--- Exercise goal ---
Show every line of the data below that includes the word "background".

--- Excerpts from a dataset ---
———
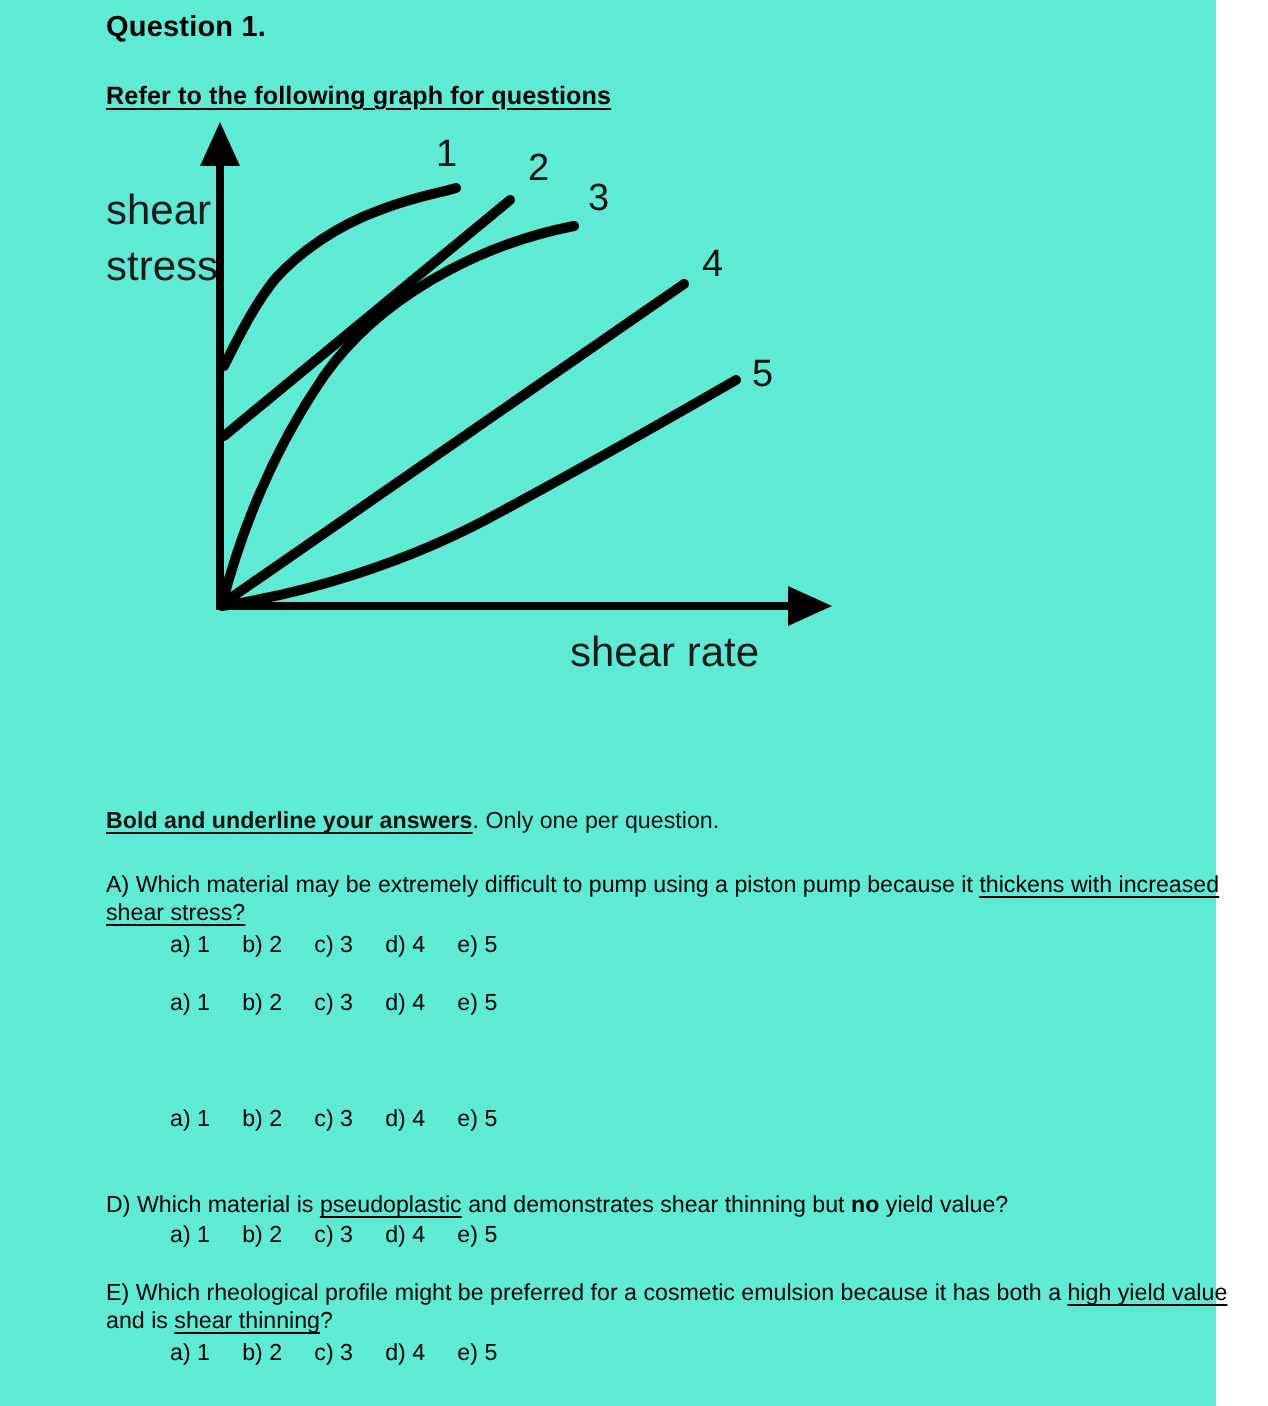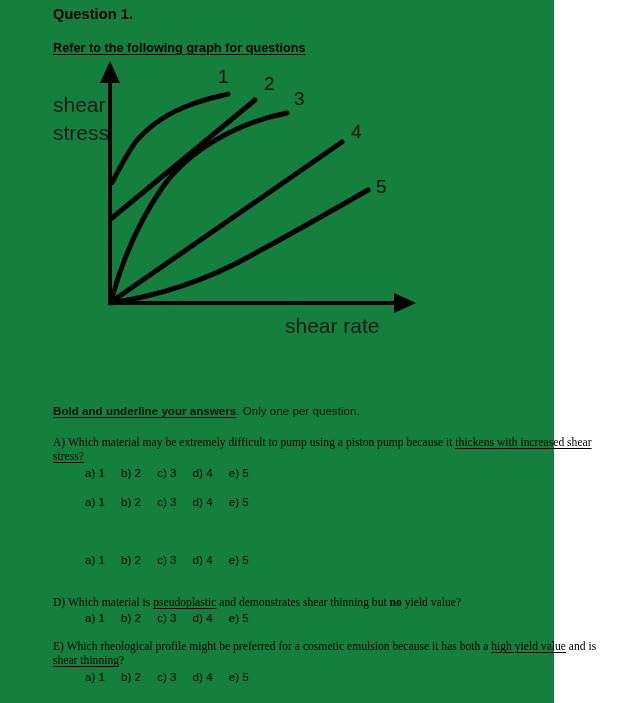--- a/index.html
+++ b/index.html
@@ -19,9 +19,9 @@
   .page {
     position: absolute;
     left: 0; top: 0;
-    width: 554px;
+    width: 608px;
     height: 703px;
-    background: #15803d;
+    background: #5eead4;
   }
   .q-title {
     position: absolute;

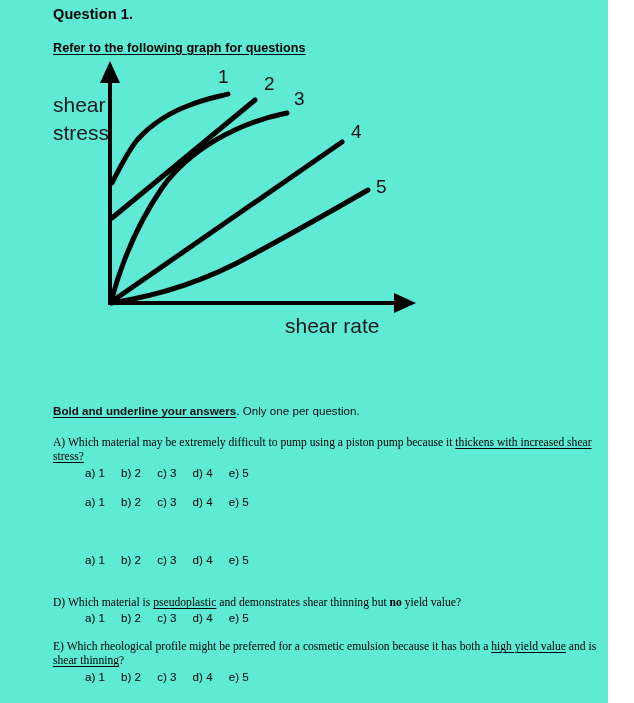--- a/index.html
+++ b/index.html
@@ -94,7 +94,6 @@
   }
   .q-stem {
     display: block;
-    font-family: Liberation Serif, serif;
   }
   .q-options {
     display: block;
———
--- Answer to this problem ---
-    background: #15803d;
+    background: #5eead4;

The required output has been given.